**ABOUT THIS TASK:** Please print the entries exactly, omitting each image.

Start of Block

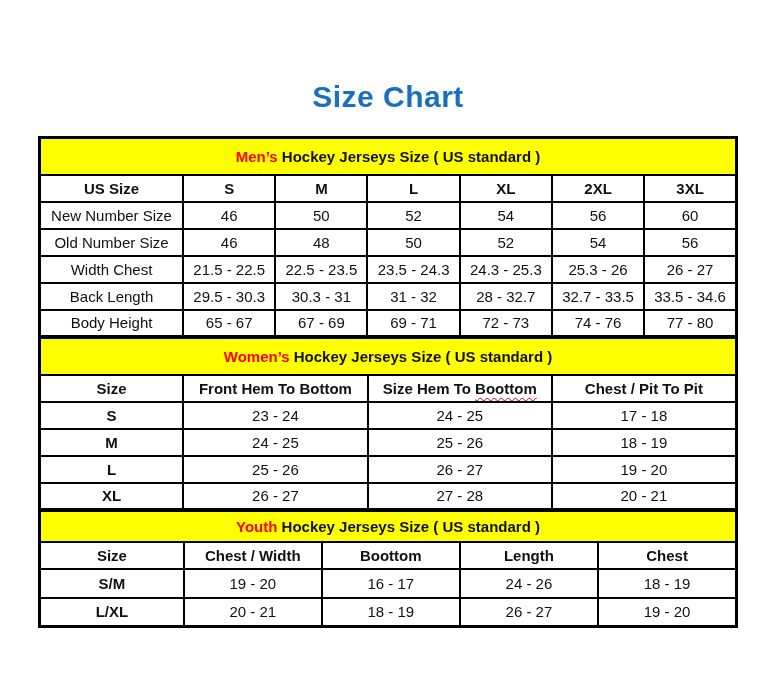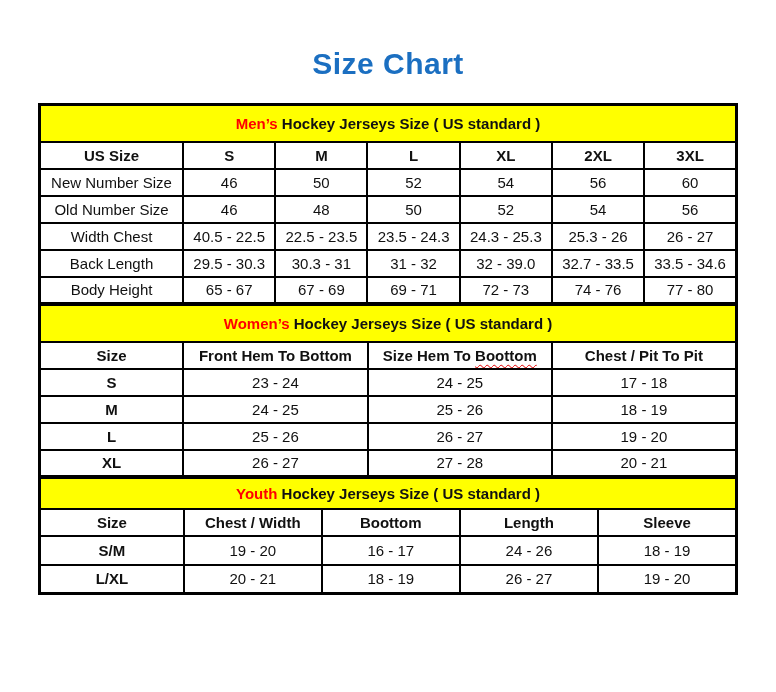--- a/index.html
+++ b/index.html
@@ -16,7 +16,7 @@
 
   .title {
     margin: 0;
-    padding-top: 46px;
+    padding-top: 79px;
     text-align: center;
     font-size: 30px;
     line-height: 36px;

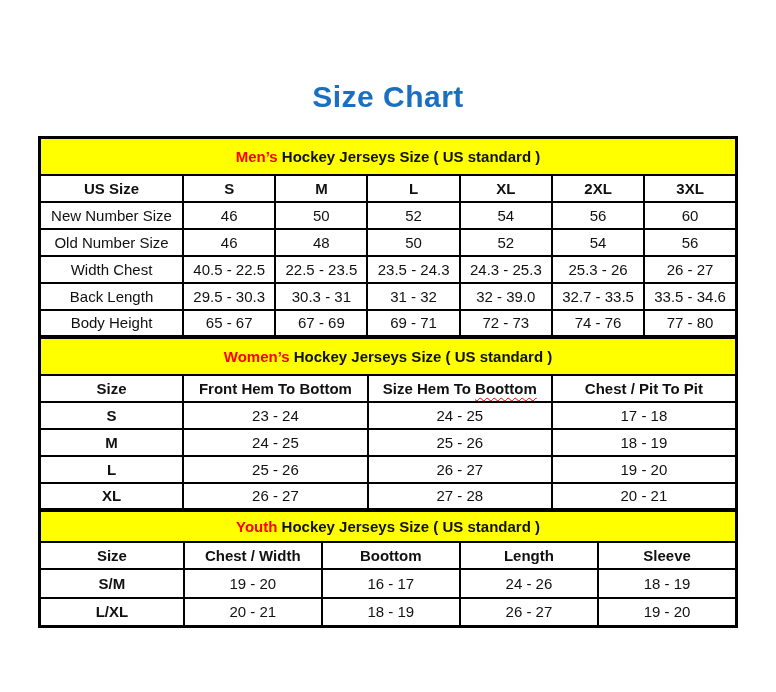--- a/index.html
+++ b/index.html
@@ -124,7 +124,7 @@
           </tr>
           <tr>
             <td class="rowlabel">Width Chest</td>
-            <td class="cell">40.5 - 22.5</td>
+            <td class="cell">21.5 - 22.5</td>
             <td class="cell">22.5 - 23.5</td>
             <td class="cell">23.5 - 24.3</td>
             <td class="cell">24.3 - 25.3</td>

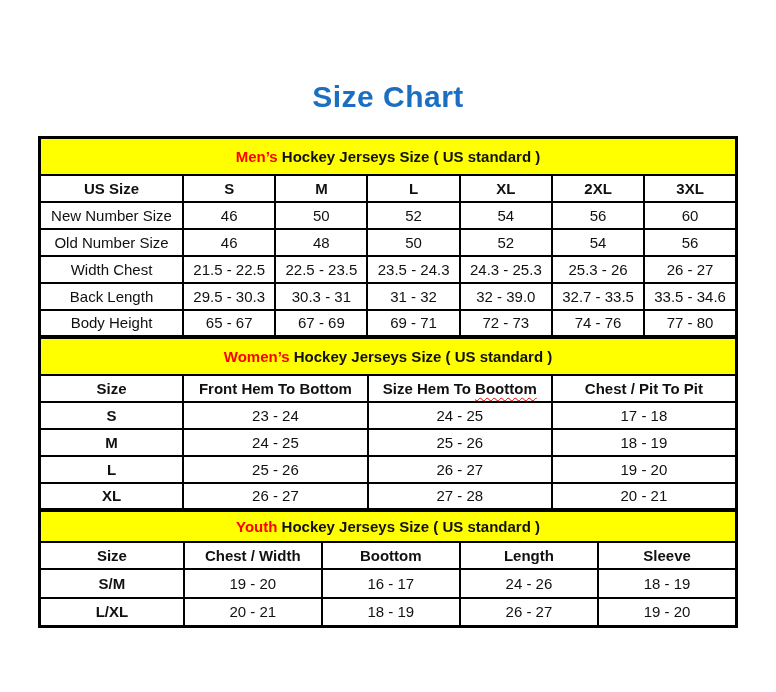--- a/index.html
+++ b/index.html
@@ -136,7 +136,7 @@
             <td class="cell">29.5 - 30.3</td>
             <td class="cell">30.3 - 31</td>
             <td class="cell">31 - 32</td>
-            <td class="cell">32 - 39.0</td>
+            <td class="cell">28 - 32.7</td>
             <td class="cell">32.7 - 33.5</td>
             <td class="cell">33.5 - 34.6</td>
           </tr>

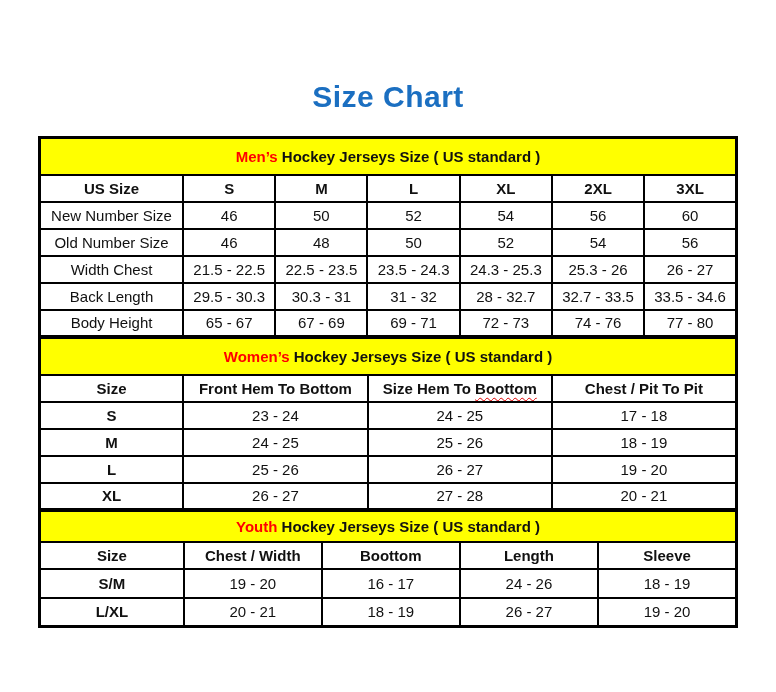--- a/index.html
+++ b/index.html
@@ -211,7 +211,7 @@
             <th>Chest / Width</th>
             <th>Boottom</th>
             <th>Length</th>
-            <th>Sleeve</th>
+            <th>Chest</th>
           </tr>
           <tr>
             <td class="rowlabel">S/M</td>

End of Block

**SOLUTION:**
--- a/index.html
+++ b/index.html
@@ -16,7 +16,7 @@
 
   .title {
     margin: 0;
-    padding-top: 46px;
+    padding-top: 79px;
     text-align: center;
     font-size: 30px;
     line-height: 36px;

--- a/index.html
+++ b/index.html
@@ -124,7 +124,7 @@
           </tr>
           <tr>
             <td class="rowlabel">Width Chest</td>
-            <td class="cell">40.5 - 22.5</td>
+            <td class="cell">21.5 - 22.5</td>
             <td class="cell">22.5 - 23.5</td>
             <td class="cell">23.5 - 24.3</td>
             <td class="cell">24.3 - 25.3</td>

--- a/index.html
+++ b/index.html
@@ -136,7 +136,7 @@
             <td class="cell">29.5 - 30.3</td>
             <td class="cell">30.3 - 31</td>
             <td class="cell">31 - 32</td>
-            <td class="cell">32 - 39.0</td>
+            <td class="cell">28 - 32.7</td>
             <td class="cell">32.7 - 33.5</td>
             <td class="cell">33.5 - 34.6</td>
           </tr>

--- a/index.html
+++ b/index.html
@@ -211,7 +211,7 @@
             <th>Chest / Width</th>
             <th>Boottom</th>
             <th>Length</th>
-            <th>Sleeve</th>
+            <th>Chest</th>
           </tr>
           <tr>
             <td class="rowlabel">S/M</td>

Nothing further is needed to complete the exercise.